I currently have a video file that's being converted to a different format via a shell_exec()
call. No problems with the call or with the format conversion, that all works correctly; but my next step is to push that file up to an s3 bucket.
However, I'd noticed that the filesystem caching won't necessarily flush my newly-written file immediately, so I was pushing a 0 byte file to the s3, even though whenever I looked at it on the filesystem it was the correct length. Inserting an arbitrary 5 second sleep in my code between the call to shell_exec and the s3-push solved this problem, but it feels very hacky, and I've no way of knowing whether 5 seconds sleep will always be enough especially when working with larger video files and the system is under load.
I'm pretty sure that I can't force a disk cache flush unless I execute a sync call (via shell_exec again), but I don't want to use that approach because it will affect all files on the server with any buffered data, not simply the single file that I'm manipulating.
So I wrote this simple bit of code to monitor the filesize until any disk cache flush is completed:
$prevSize = -1;
$size = filesize($myFileName);
while ($prevSize < $size) {
sleep(1);
clearstatcache(true, $myFileName);
if ($size > 0)
$prevSize = $size;
$size = filesize($myFileName);
}
Basically, just looping until at least something has been flushed to the file, and filesize has been consistent for at least a second.
What I don't know is whether a disk flush will update the size only when all the file cache has been successfully flushed to disk; or whether it will flush a few blocks at a time, and I might find myself trying to push a partially flushed file to s3 and ending up with it being corrupted.

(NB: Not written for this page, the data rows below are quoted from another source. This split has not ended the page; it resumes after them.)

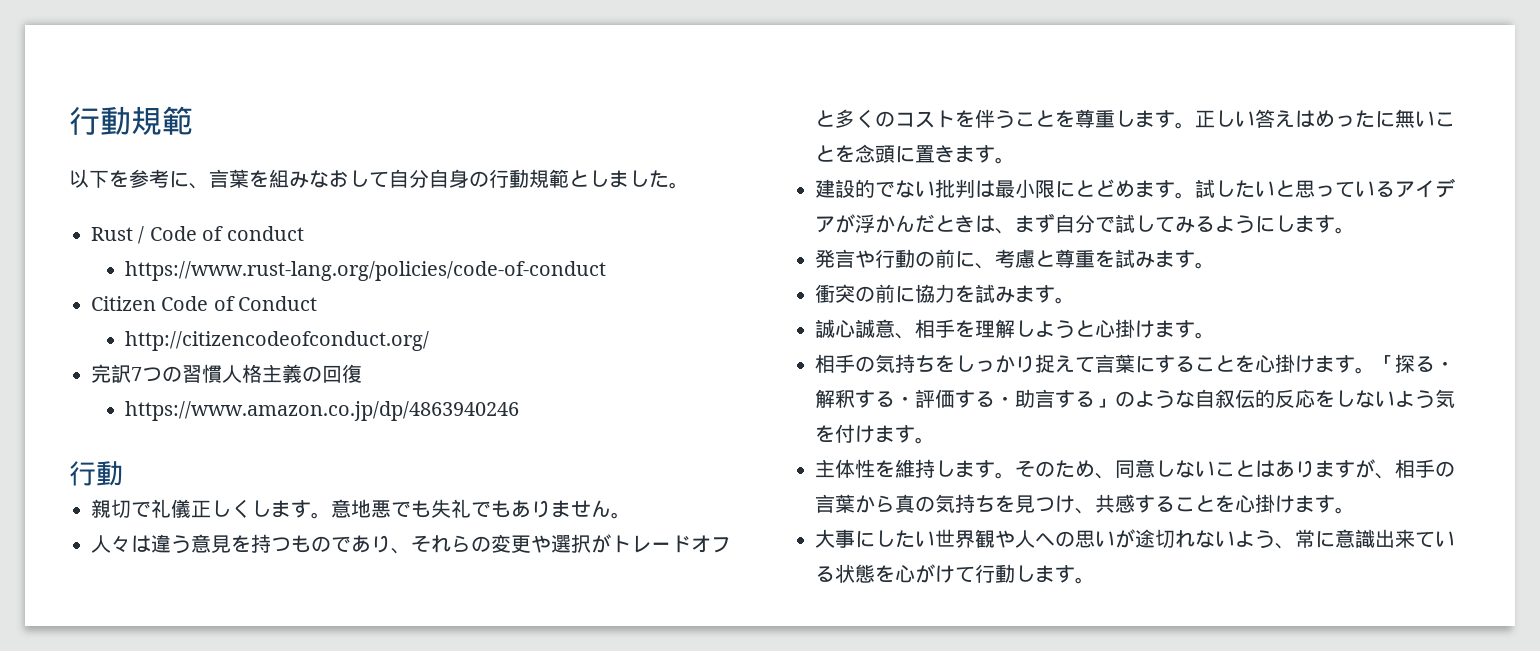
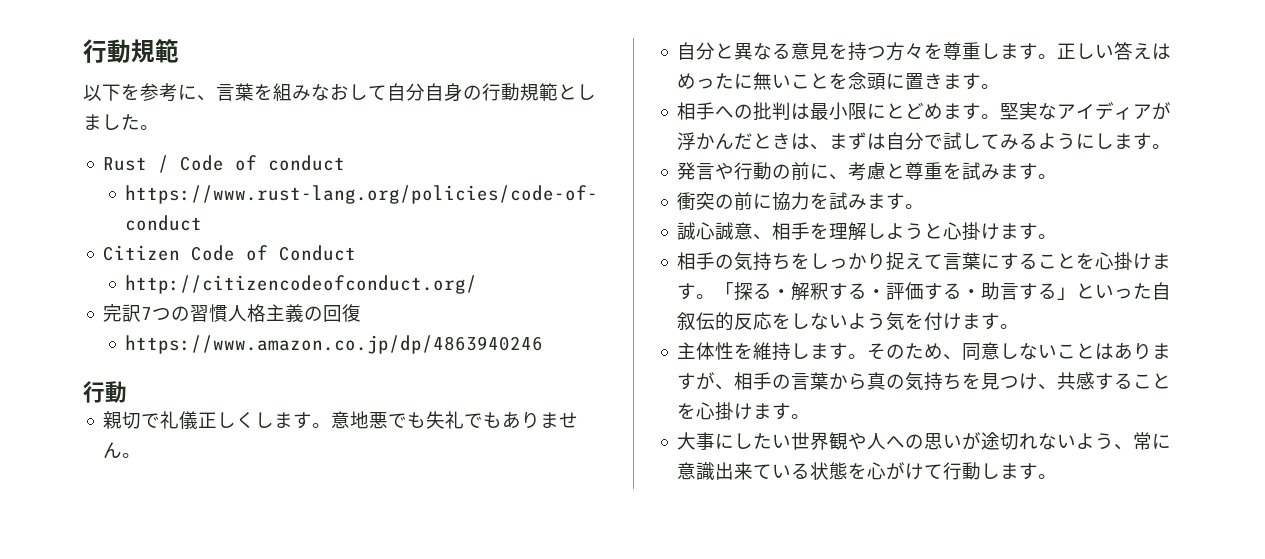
- 人々は違う意見を持つものであり、それらの変更や選択がトレードオフと多くのコストを伴うことを尊重します。
+ 自分と異なる意見を持つ方々を尊重します。
- 建設的でない批判は最小限にとどめます。
+ 相手への批判は最小限にとどめます。
- 試したいと思っているアイデアが浮かんだときは、まず自分で試してみるようにします。
+ 堅実なアイディアが浮かんだときは、まずは自分で試してみるようにします。
- 「探る・解釈する・評価する・助言する」のような自叙伝的反応をしないよう気を付けます。
+ 「探る・解釈する・評価する・助言する」といった自叙伝的反応をしないよう気を付けます。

Any advice would be appreciated.
EDIT
The existing code looks something like:
private static function pushToS3($oldFilePath, $s3FileName, $newFilePath) {
self::testFileFlush($newFilePath);
file_put_contents(
$s3FileName,
file_get_contents($newFilePath)
);
}
private function processVidoe($oldFilePath, $s3FileName, $newFilePath) {
// Start Conversion
$command = "ffmpeg -i \"$oldFilePath\" -y -ar 44100 \"$newFilePath\"";
$processID = shell_exec("nohup ".$command." >/dev/null & echo $!");
self::pushToS3($oldFilePath, $s3FileName, $newFilePath);
unlink($newFilePath);
unlink($oldFilePath);
}
This is a mod to old legacy code that ran on a single server, simply storing the files in the server's filesystem; but I've changed the infrastructure to run on multiple AWS EC2 app servers for resilience, and using S3 to provide sharing of file resources between the EC2s. Files are uploaded to the appservers by our users, then converted to flv and pushed to the S3 so that they're available to all EC2 instances.
The longer term solution is going to be using AWS Elastic Transcoder, when I can simply push the originals to S3 and submit a queued request to Elastic Transcoder, but that's a while away yet.